Secondo Warren, «la legge sulle criptovalute in arrivo al Senato deve impedire al presidente, al suo vice, agli alti funzionari dell'amministrazione, ai membri del Congresso e alle loro famiglie di trarre profitto dal settore delle criptovalute». In caso contrario, ha aggiunto, «non si farà altro che alimentare a dismisura la sfacciata corruzione di Donald Trump sulle criptovalute».

Oltre al comparto crypto, le dichiarazioni patrimoniali evidenziano consistenti introiti derivanti da contenziosi legali. Trump avrebbe incassato almeno 86,5 milioni di dollari attraverso accordi transattivi con alcune grandi aziende, tra cui Meta, che avrebbe versato circa 24,5 milioni, e Paramount e Disney, dalle quali sarebbero arrivati complessivamente altri 16 milioni di dollari.

Il presidente risulta inoltre titolare di investimenti azionari in alcune delle principali società tecnologiche statunitensi, tra cui Amazon, Meta, Nvidia e Tesla.

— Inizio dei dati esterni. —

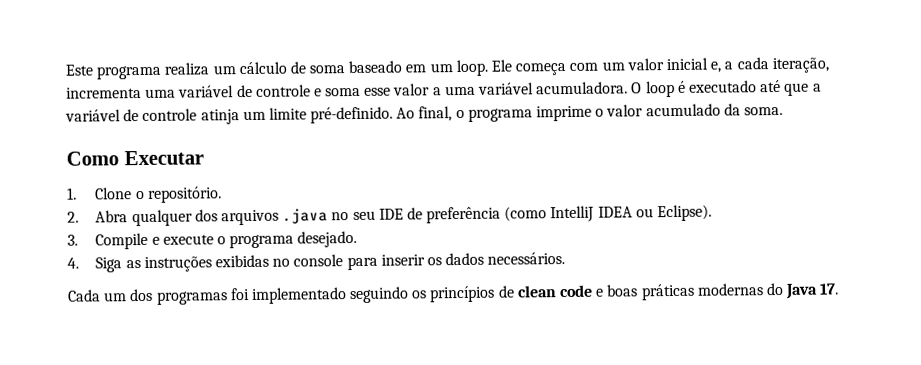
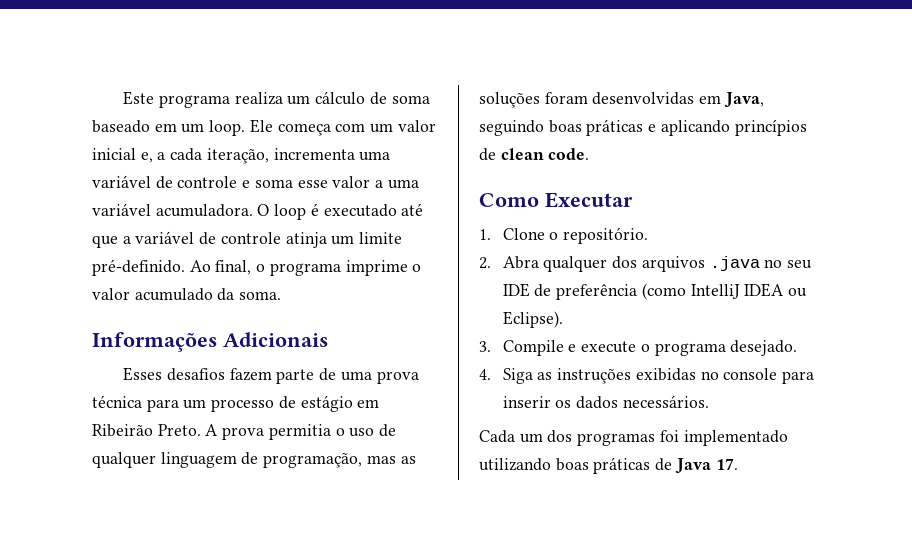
+ Informações Adicionais
+ Esses desafios fazem parte de uma prova técnica para um processo de estágio em Ribeirão Preto. A prova permitia o uso de qualquer linguagem de programação, mas as soluções foram desenvolvidas em Java, seguindo boas práticas e aplicando princípios de clean code.
- Cada um dos programas foi implementado seguindo os princípios de clean code e boas práticas modernas do Java 17.
+ Cada um dos programas foi implementado utilizando boas práticas de Java 17.

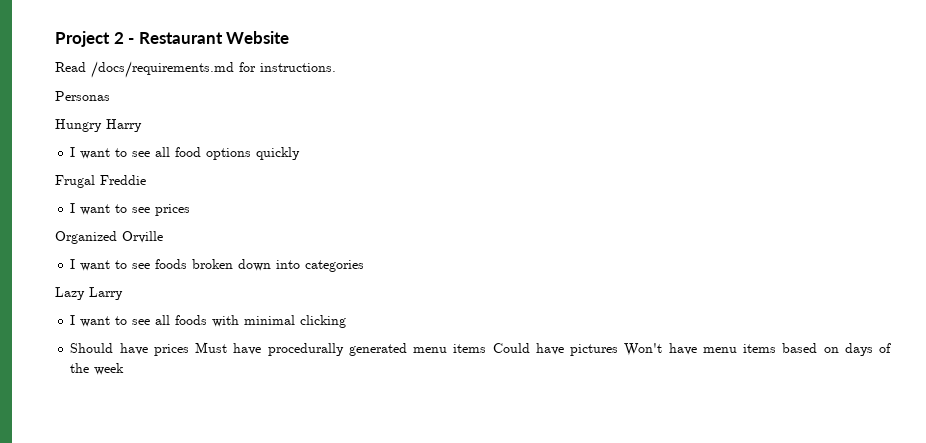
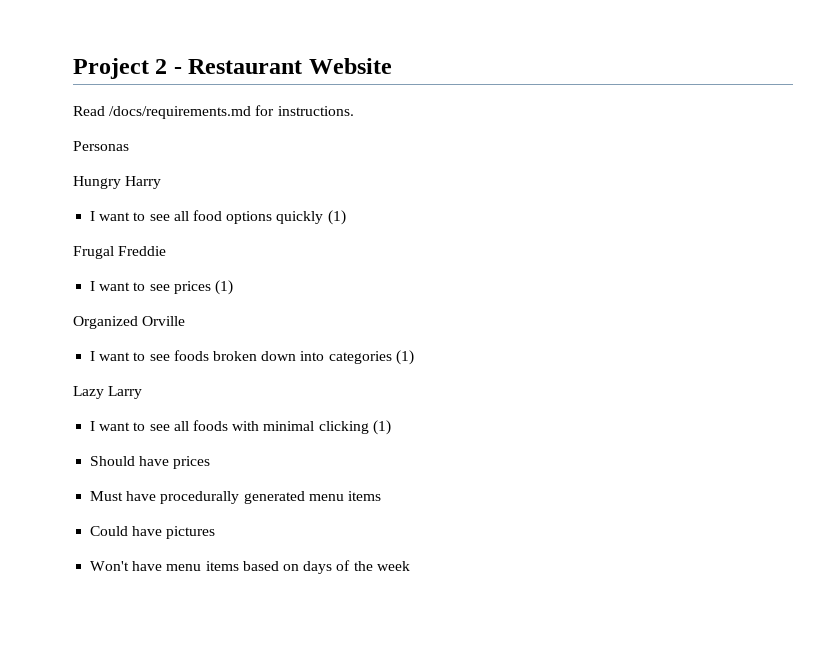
- I want to see all food options quickly
+ I want to see all food options quickly (1)
- I want to see prices
+ I want to see prices (1)
- I want to see foods broken down into categories
+ I want to see foods broken down into categories (1)
- I want to see all foods with minimal clicking
+ I want to see all foods with minimal clicking (1)
- Should have prices Must have procedurally generated menu items Could have pictures Won't have menu items based on days of the week
+ Should have prices
+ Must have procedurally generated menu items
+ Could have pictures
+ Won't have menu items based on days of the week

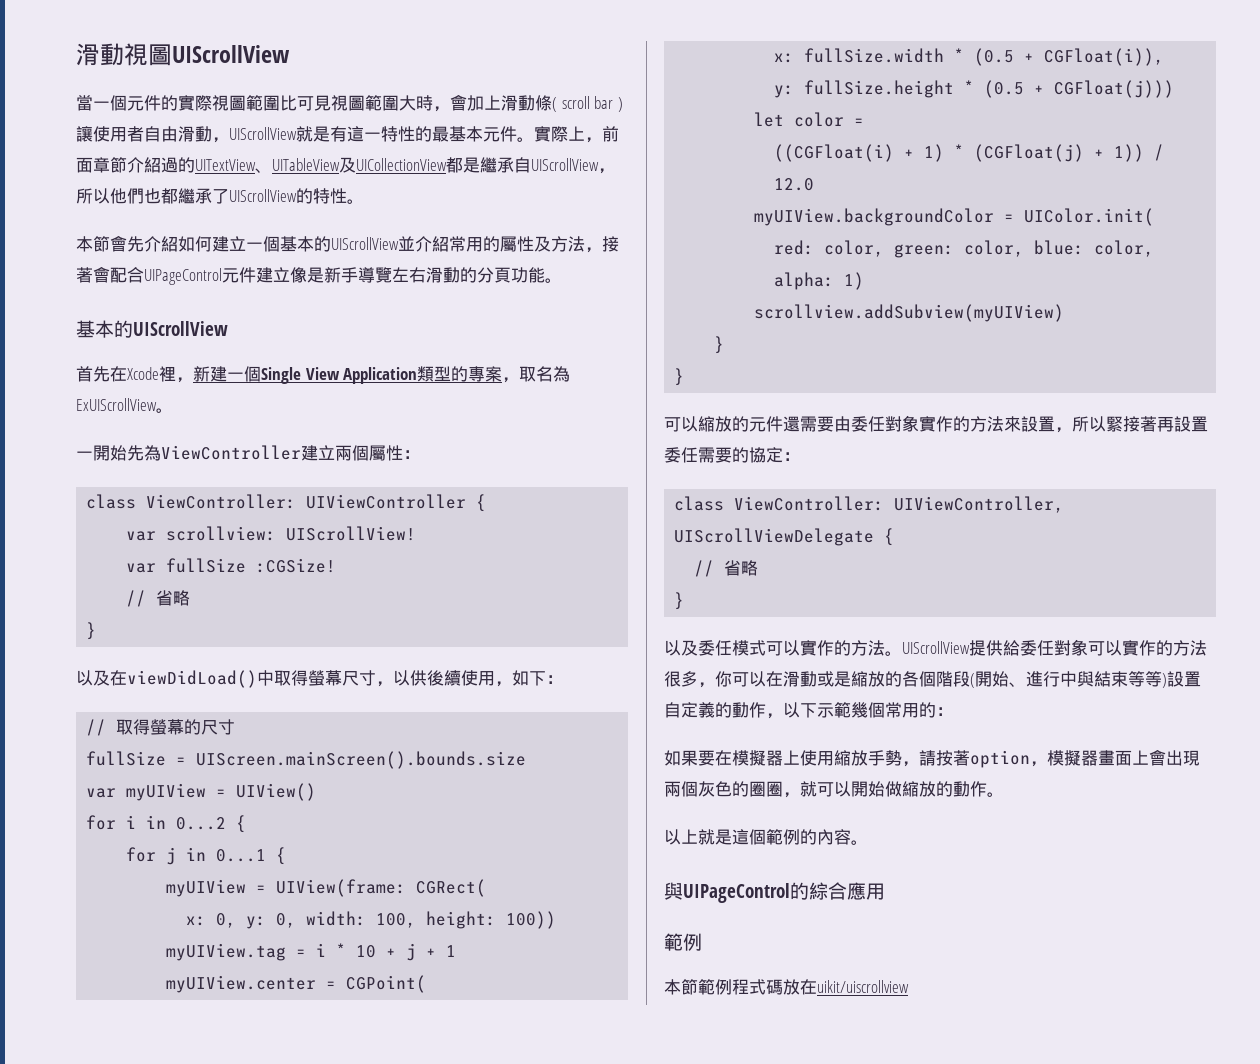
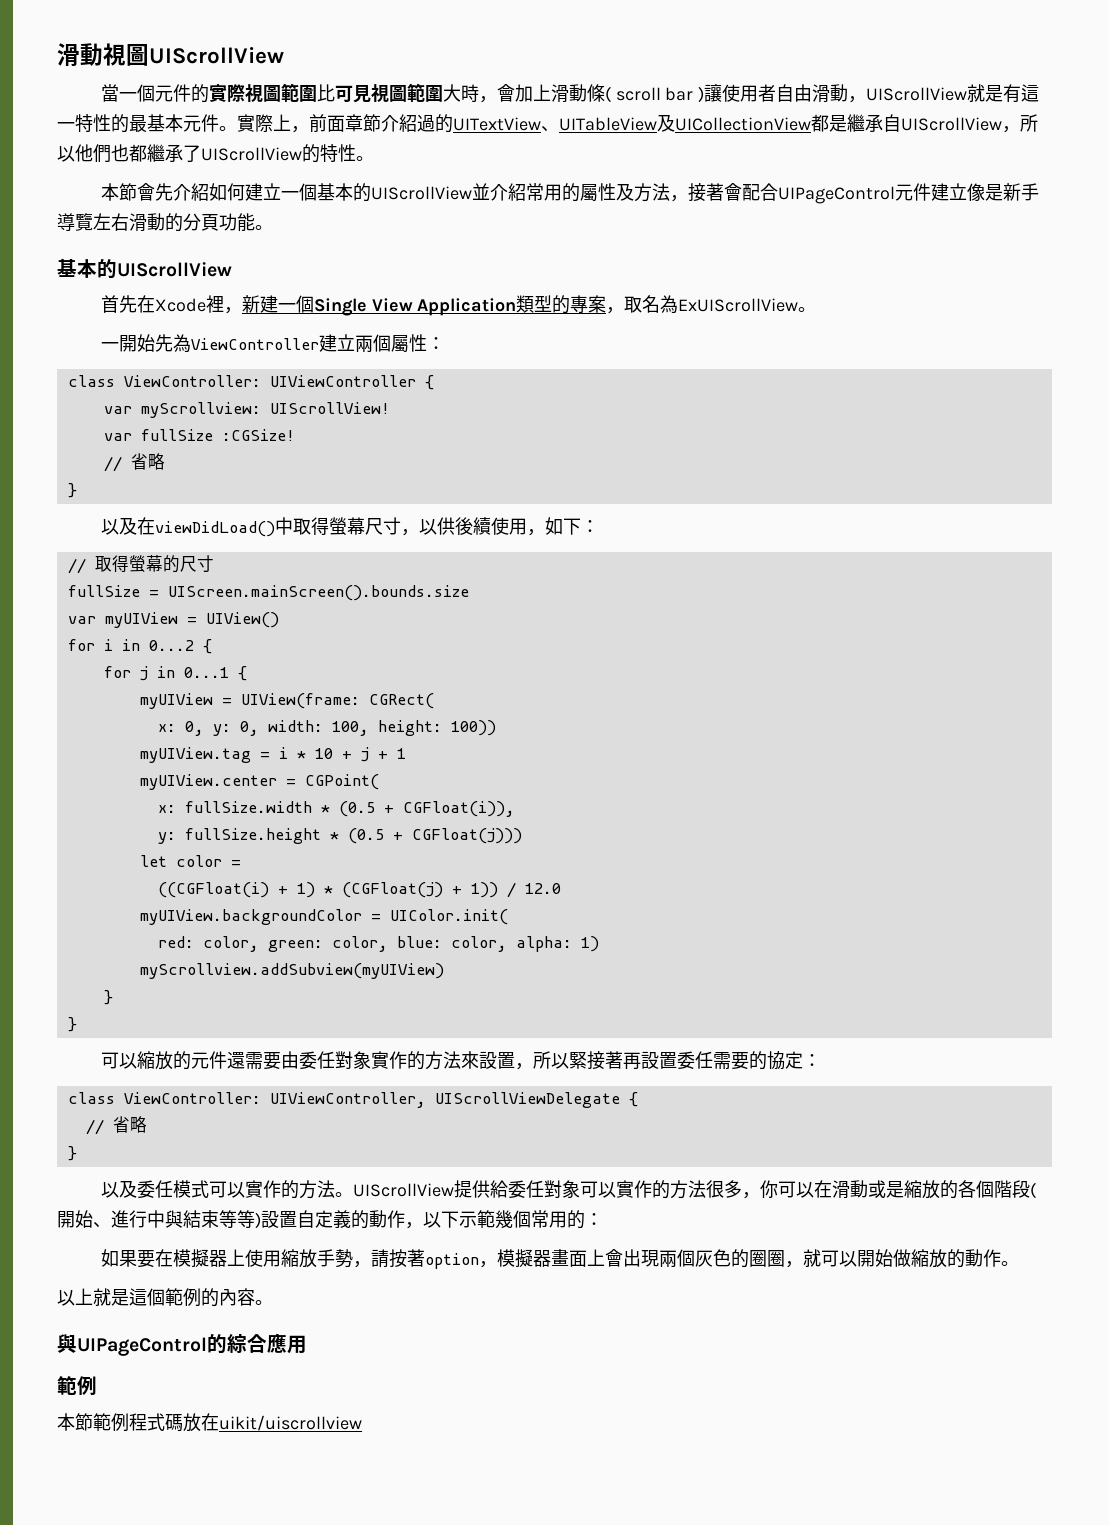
- var scrollview: UIScrollView!
+ var myScrollview: UIScrollView!
- scrollview.addSubview(myUIView)
+ myScrollview.addSubview(myUIView)

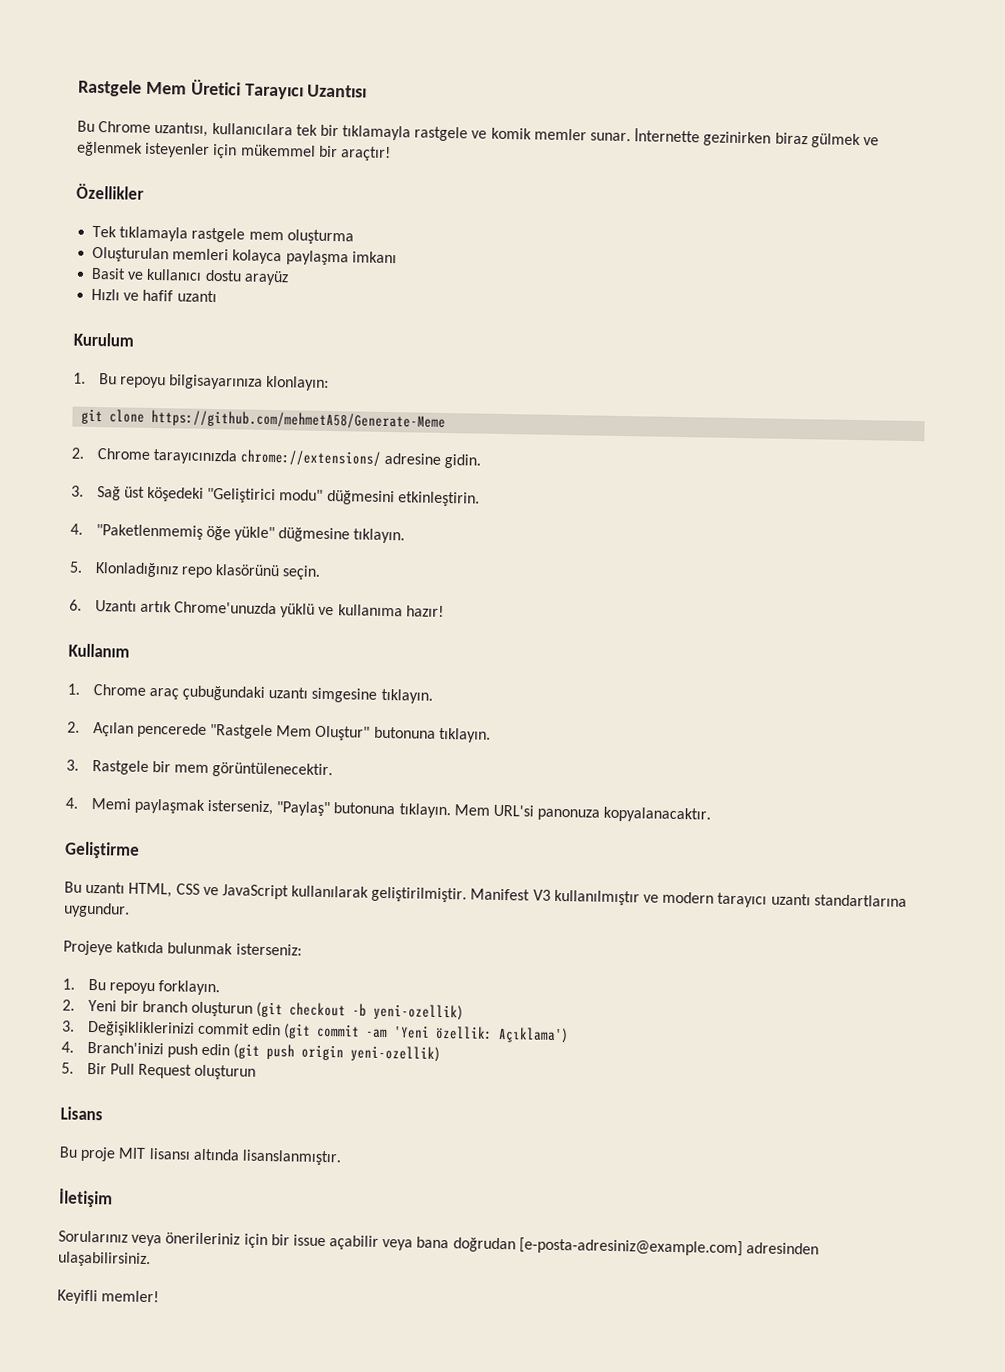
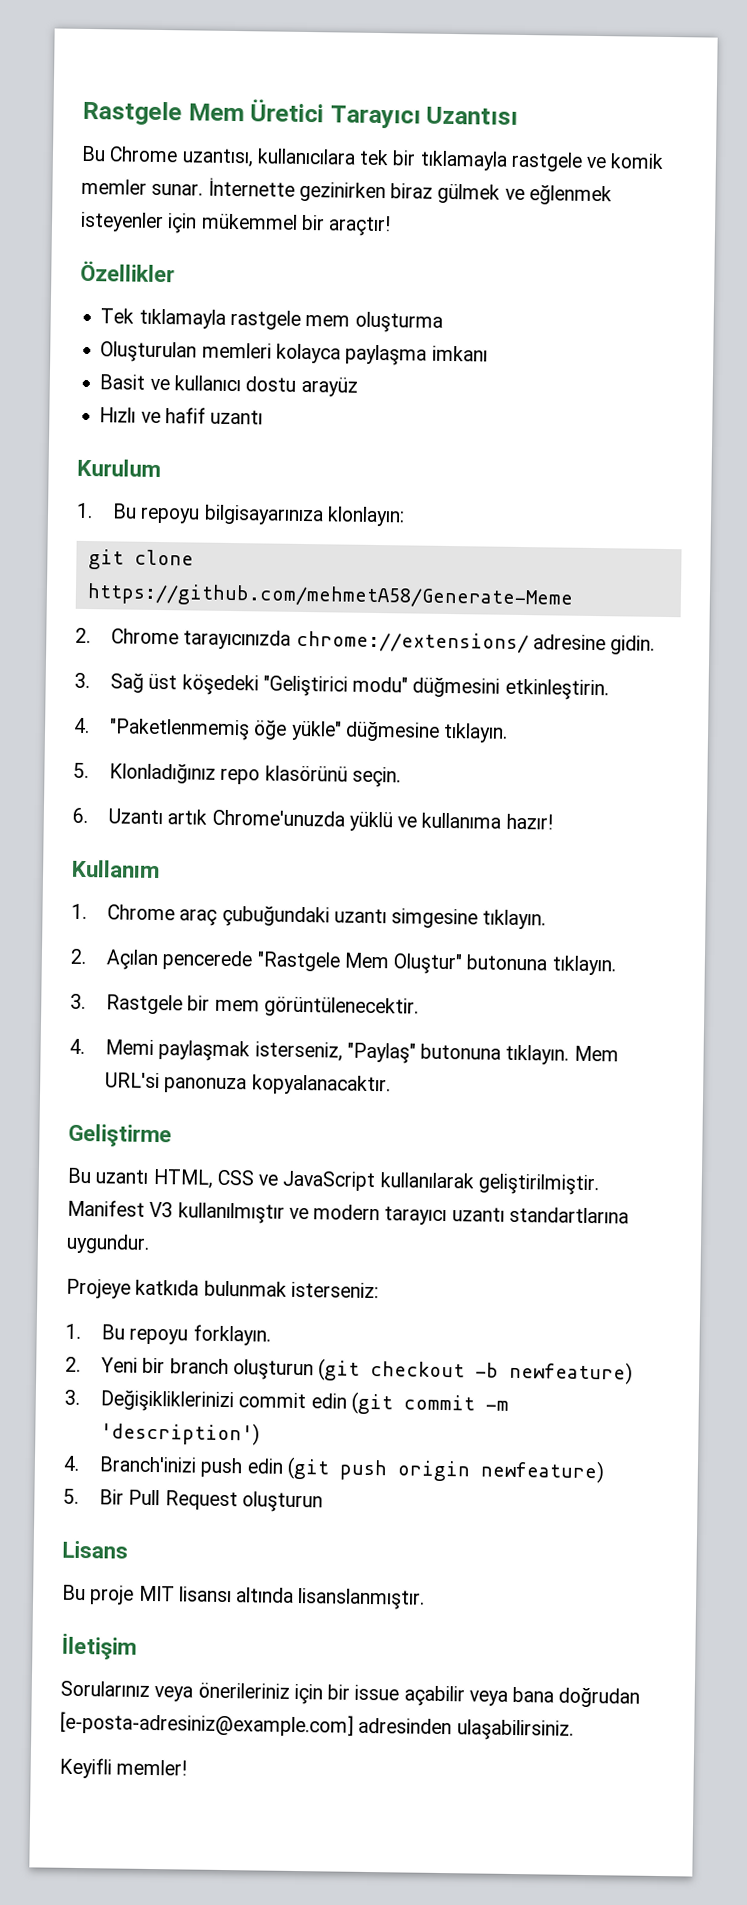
- 2. Yeni bir branch oluşturun (git checkout -b yeni-ozellik)
+ 2. Yeni bir branch oluşturun (git checkout -b newfeature)
- 3. Değişikliklerinizi commit edin (git commit -am 'Yeni özellik: Açıklama')
+ 3. Değişikliklerinizi commit edin (git commit -m 'description')
- 4. Branch'inizi push edin (git push origin yeni-ozellik)
+ 4. Branch'inizi push edin (git push origin newfeature)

Resta poi il vasto impero imprenditoriale della famiglia Trump, che comprende alberghi, resort turistici, campi da golf, attività immobiliari, licenze commerciali e nuovi investimenti in settori innovativi come quello dei droni, sviluppati soprattutto dai figli del presidente.

Le cifre rese pubbliche hanno alimentato anche le perplessità degli organismi che si occupano di etica pubblica. Kedric Payne, direttore senior per l'etica del Campaign Legal Center, ha osservato che «i conflitti di interesse del presidente con l'industria delle criptovalute non hanno precedenti».

La Casa Bianca, tuttavia, respinge ogni contestazione. La portavoce Anna Kelly ha ribadito che Trump ha contribuito a fare degli Stati Uniti la «capitale mondiale delle criptovalute», assicurando che «né il presidente né la sua famiglia sono mai stati coinvolti in conflitti di interesse».

Tra le curiosità emerse dalla documentazione finanziaria figura infine anche una rendita decisamente più modesta rispetto agli altri introiti: Trump continua infatti a percepire una pensione mensile di 6.484 dollari dallo Screen Actors Guild, il sindacato statunitense degli attori, maturata grazie alle numerose apparizioni televisive e cinematografiche della sua lunga carriera.